Les employés de la Ville de Sherbrooke, à l'instar des employés municipaux de plusieurs autres villes au Québec, ont commencé à utiliser des autocollants pour manifester contre le projet de loi visant à encadrer les négociations portant sur les régimes de retraite. Les autocollants, observés entre autres sur des voitures de patrouille du Service de police de Sherbrooke, portent les mentions « Libre négo » et « On n'a rien volé (nous) ».
L'initiative a été lancée par la Coalition syndicale pour la libre négociation. Dans un communiqué, le regroupement indique avoir « pris toutes les mesures pour s'assurer que les autocollants soient pleinement amovibles et n'endommagent en aucun cas les équipements publics ».
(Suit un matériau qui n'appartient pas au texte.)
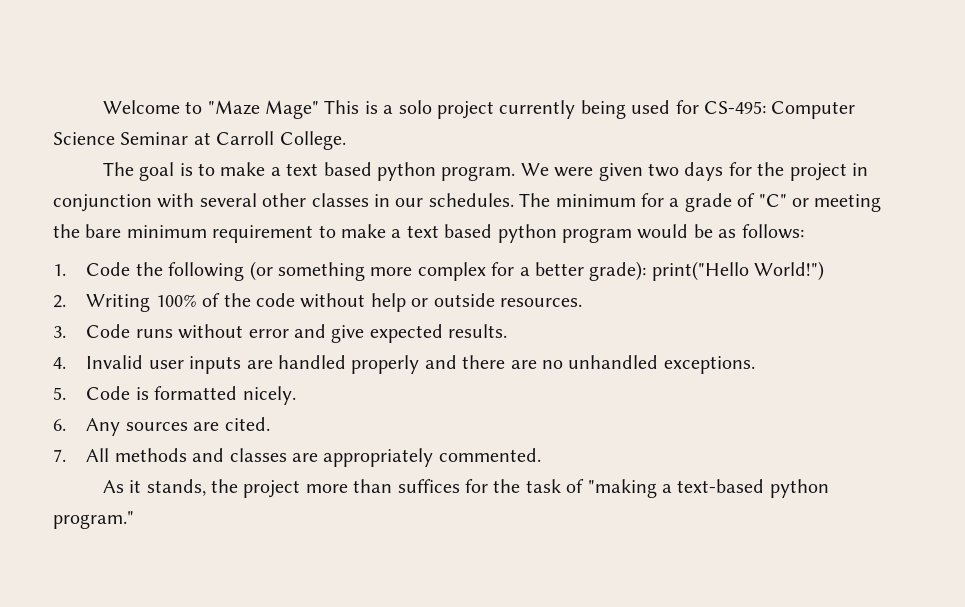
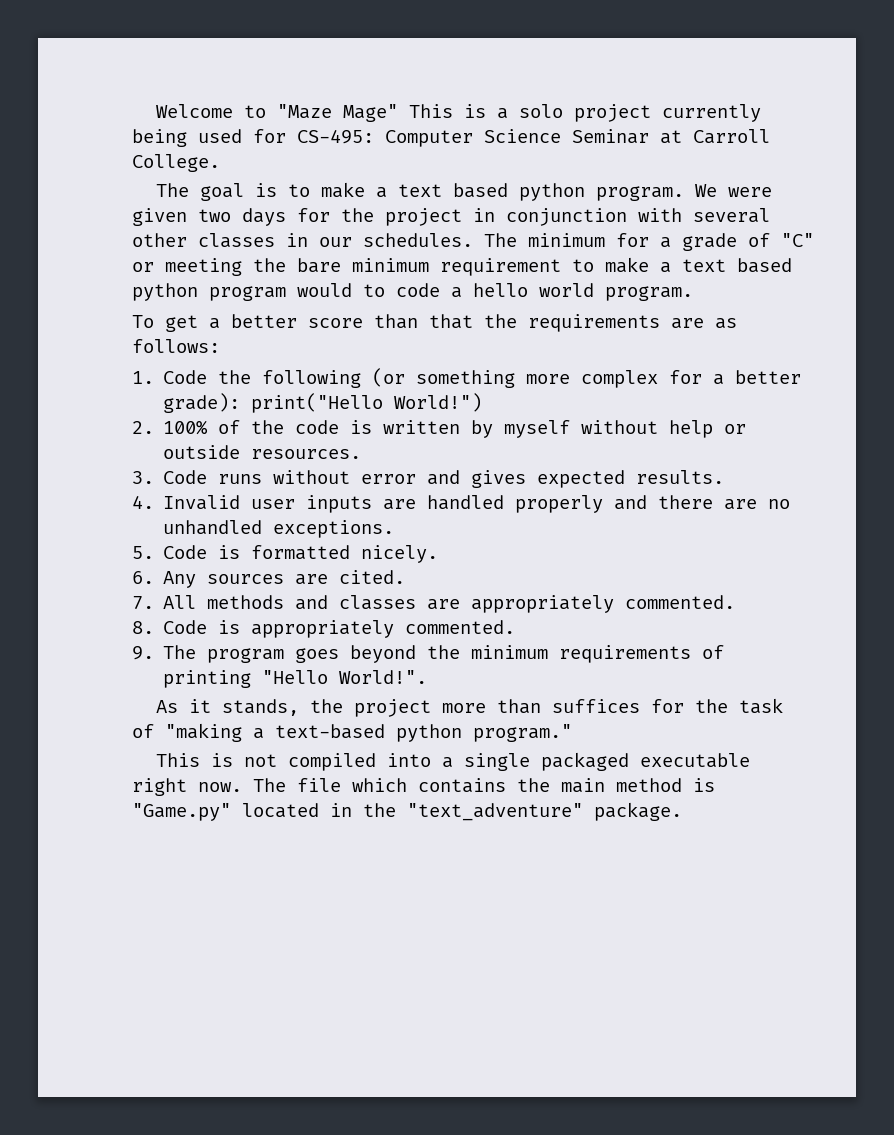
[693,224,713,238] be -> [363,283,693,301] [132,314,704,332] to code a hello world program. // To get a better score than that the requirements are
[86,294,151,312] Writing -> (154, 427) none
(295, 300) none -> [350,420,571,438] is written by myself
[331,325,365,343] give -> [471,470,527,488] gives
(541, 455) none -> [132,620,516,638] [132,645,725,663] [163,670,428,688] // 8. Code is appropriately commented. // 9. The program goes beyond the minimum requirements of printing "Hello World!".
(134, 520) none -> [156,752,751,771] [132,778,715,796] [132,802,682,821] // This is not compiled into a single packaged executable right now. The file which contains the main method is "Game.py" located in the "text_adventure" package.

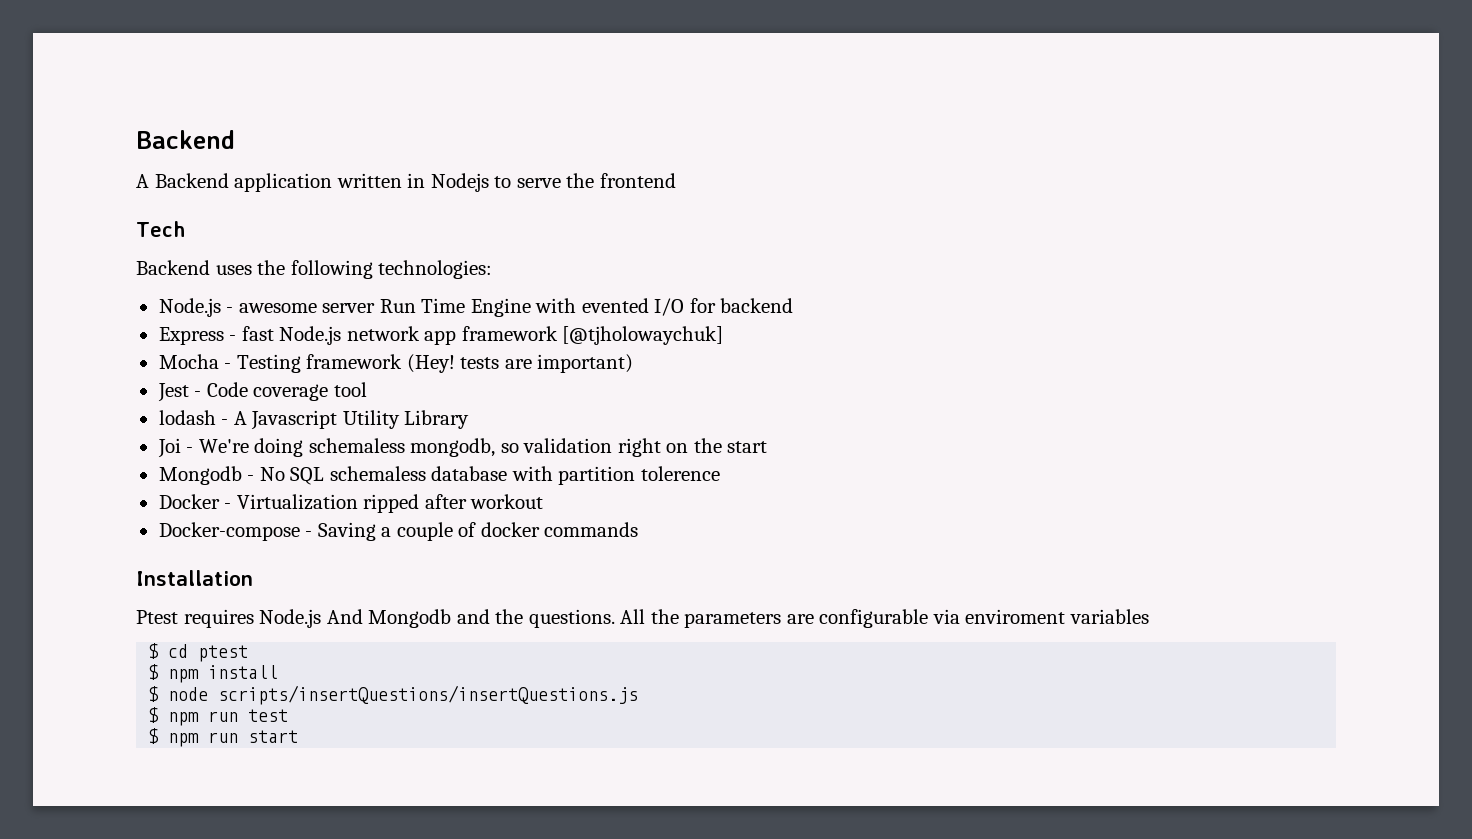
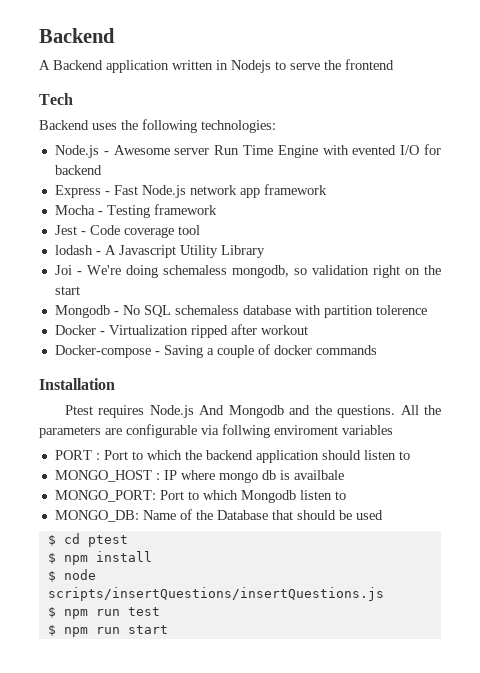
[238,303,317,313] awesome -> [113,145,170,155] Awesome
[241,326,274,341] fast -> [113,185,138,195] Fast
[562,326,724,345] [@tjholowaychuk] -> (327, 189) none
[406,354,634,373] (Hey! tests are important) -> (217, 209) none
(960, 616) none -> [222,424,270,438] follwing
(1150, 616) none -> [54,450,410,463] [54,470,344,483] [54,490,346,503] [54,509,383,522] // PORT : Port to which the backend application should listen to // MONGO_HOST : IP where mongo db is availbale // MONGO_PORT: Port to which Mongodb listen to // MONGO_DB: Name of the Database that should be used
Selon le porte-parole de la Coalition, Marc Ranger, le slogan utilisé fait référence aux conditions de travail des employés municipaux qui ont « été négociées de bonne foi avec les municipalités et qu'il est impossible de présenter ces conditions comme étant illégitimes ». « Nous avons vu à la commission Charbonneau ce que c'était que du vol. Le gouffre financier, il est là. Le scandale, il est là. Nous déplorons que l'Union des municipalités du Québec et certains maires fassent diversion en attaquant les conditions de travail des employés municipaux. »
« Les employés municipaux n'ont rien volé, ils ont négocié de bonne foi. Le projet de loi 3 change les règles du jeu rétroactivement et empêche de trouver des solutions imaginatives pour l'avenir », ajoute-t-il.
La Coalition syndicale pour la libre négociation regroupe 65 000 membres cols blancs, cols bleus, pompiers, policiers, professionnels et employés de sociétés de transport.